There's comfort in the notion that whatever was carried into the world by me and my antecedents would be recycled, or carried out, in a stubbornly efficient mass balance. Carried out
not by me, rather carried out by co-dependent opportunistic species -- like carrion beetles.
I don’t know how to live life with dignity.
I wrote a poem called
Kicking Horse that is ostensibly about a dignified death in the wilderness. My poem celebrates the
great unknown -- where I treat the great unknown, perhaps naively, as something more than the stark finality of decomposition.
Kicking Horse
Saint Paul, 24 May 2005
Remembering Richard Hugo's poems
I rest my pikestaff
Against a granite colossus
In defiance, a toast
I tip a metal flask of Jack
To the wilderness
Now reclined
On the cobbled banks
Of the Kicking Horse Reservoir
Sun morsels desert my pupils
I cook until dusk
In the mackinaw of nightfall
Conferences of carrion beetles
Prepare their nurseries
Opening my eye sockets
To some star-lit destiny
Notes:
The title Kicking Horse is borrowed from poet Richard Hugo. Nominated for a National Book Award, The Lady in Kicking Horse Reservoir contains many of Richard Hugo's most loved and anthologized poems.
-.-
Learning to live a life with dignity would seem to require
the experience of living. Learning to live a life with dignity also seems to require introspective thinking.

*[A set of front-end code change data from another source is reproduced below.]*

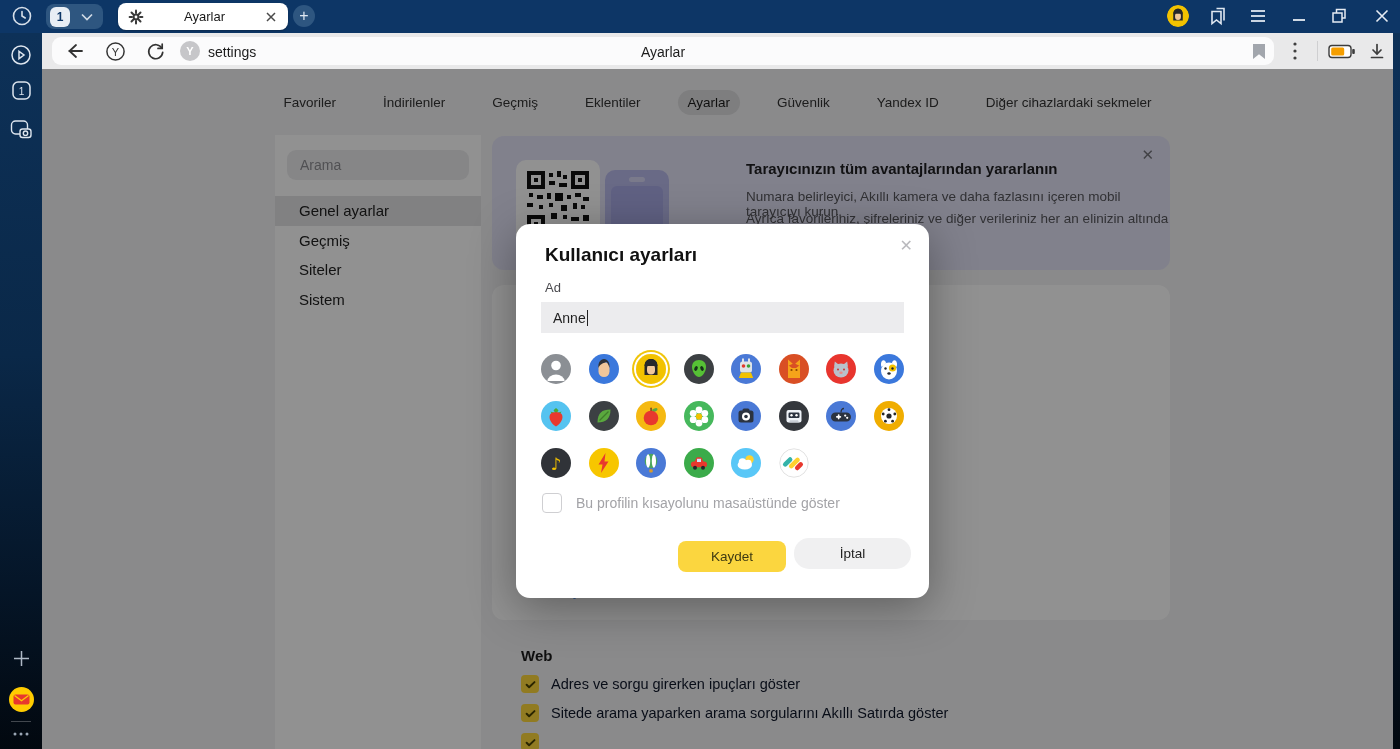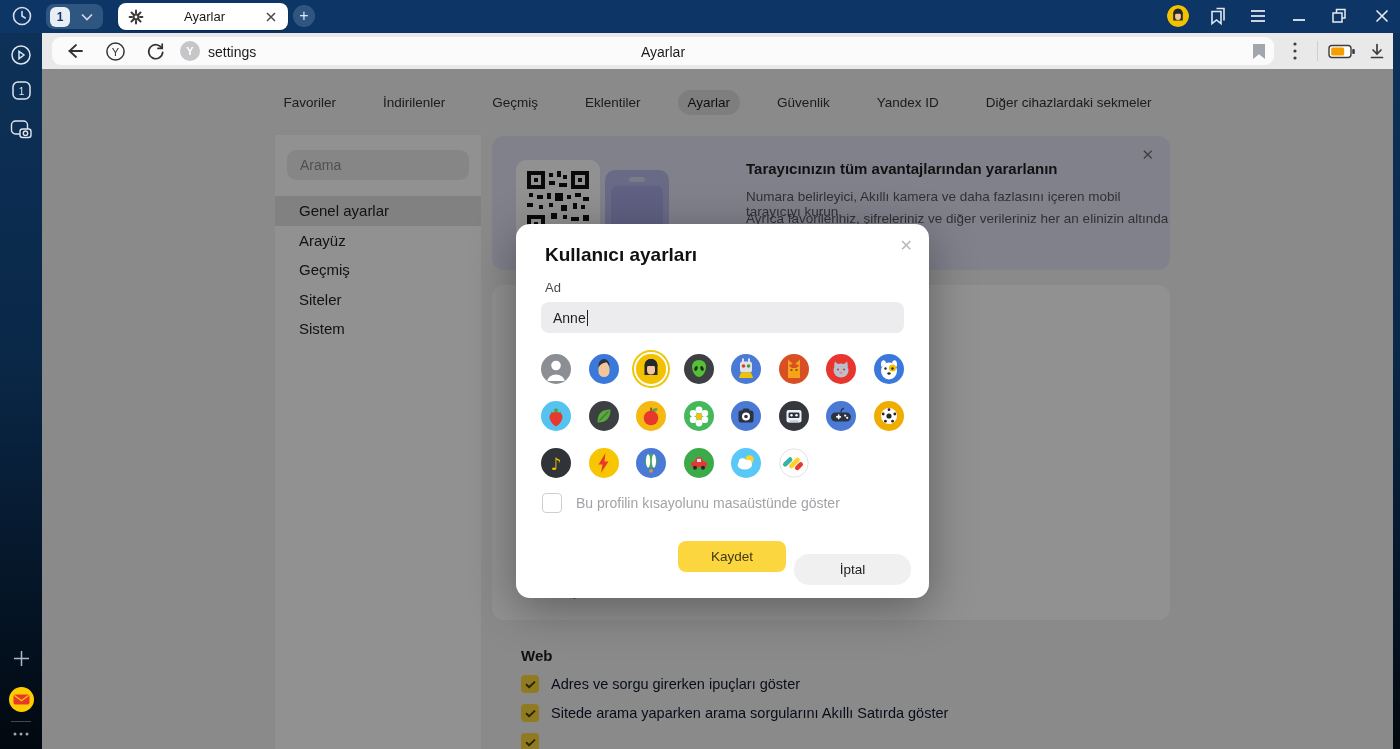--- a/index.html
+++ b/index.html
@@ -281,7 +281,6 @@
     <input id="search-input" placeholder="Arama" style="">
     <div id="menu">
         <div class="menu-item active">Genel ayarlar</div>
-        <div class="menu-item">Arayüz</div>
         <div class="menu-item">Geçmiş</div>
         <div class="menu-item">Siteler</div>
         <div class="menu-item">Sistem</div>

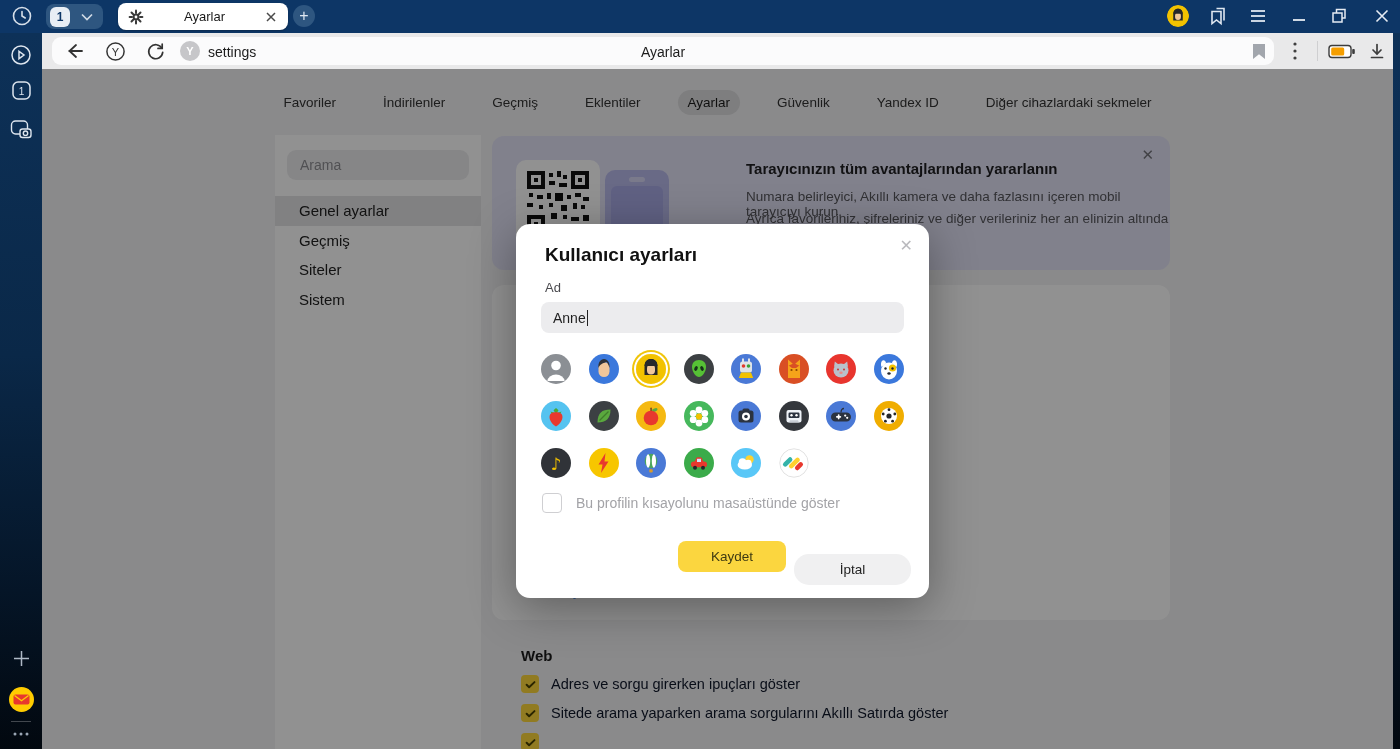--- a/index.html
+++ b/index.html
@@ -72,7 +72,7 @@
   #modal-title{left:29px;top:20px;font-size:19px;font-weight:600;color:#111;}
   #modal-close{right:16px;top:12px;font-size:16px;color:#b9b9bd;}
   #name-label{left:29px;top:56px;font-size:13px;color:#4a4a4e;}
-  #name-input{left:25px;top:78px;width:363px;height:31px;border-radius:8px;background:#ececee;
+  #name-input{left:25px;top:78px;width:363px;height:31px;border-radius:0;background:#ececee;
               display:flex;align-items:center;}
   #name-input .val{margin-left:12px;font-size:14px;color:#1f1f1f;}
   #caret{width:1px;height:16px;background:#222;margin-left:1px;}

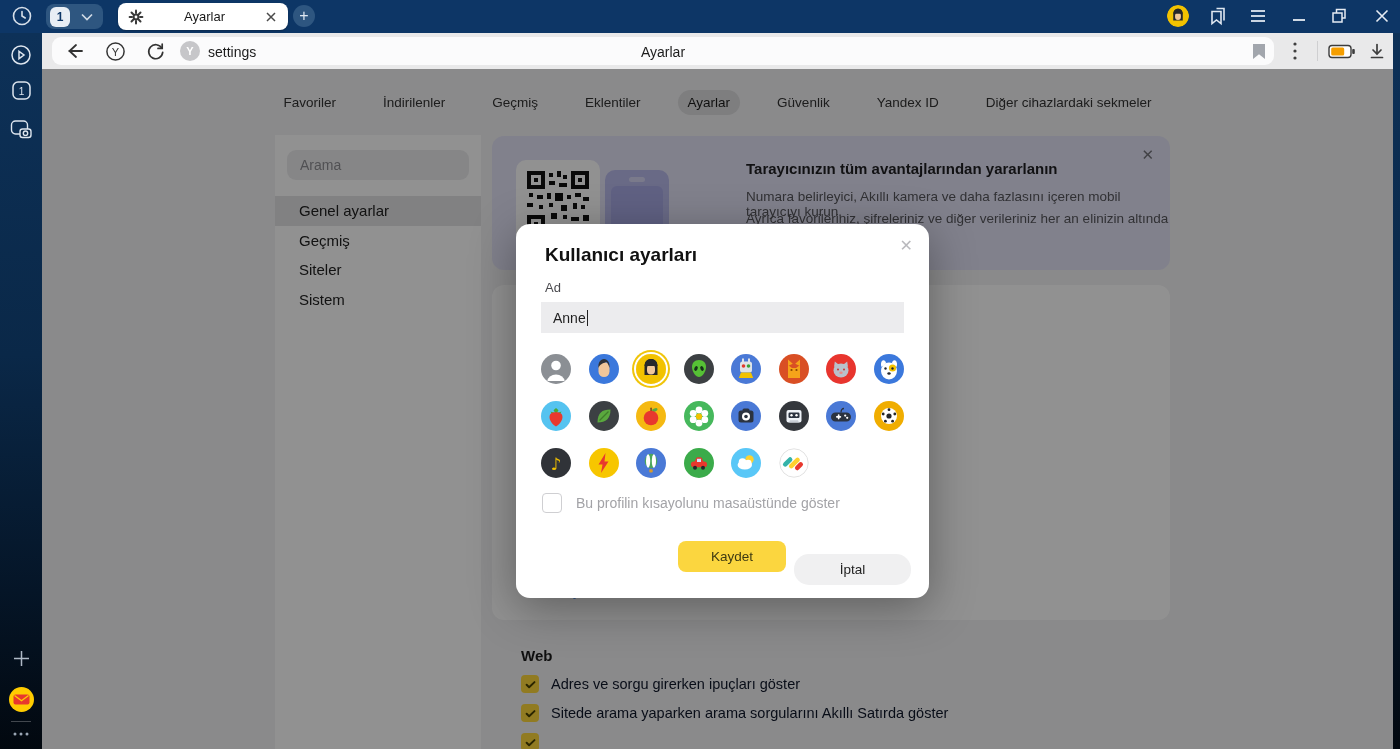--- a/index.html
+++ b/index.html
@@ -86,7 +86,7 @@
   .btn{height:31px;border-radius:8px;display:flex;align-items:center;justify-content:center;
        font-size:13.5px;}
   #save-btn{left:162px;top:317px;width:108px;background:#fbd63f;color:#3e3a12;}
-  #cancel-btn{left:278px;top:330px;width:117px;background:#f0f0f1;color:#222;border-radius:15px;}
+  #cancel-btn{left:278px;top:314px;width:117px;background:#f0f0f1;color:#222;border-radius:15px;}
 
   svg{display:block;}
 </style>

Introspective thinking is not idle navel gazing. Rather it is the requisite time to reconcile heady stuff like
what is the nature of reality?
Becoming a witness to yourself gives you the lens of objectivity with which to test the comfort of your own reality.
~John Maeda
Part of living life with dignity is having a sense of what's fair.
I have come to think of fairness as a sort of social mass balance.
John Maeda says in his post
Father as Leader
...what I believe is important in a leader -- being someone that consistently gives, instead of just takes...
I don’t know how to live life with dignity, but fairness seems to be at the root of dignity.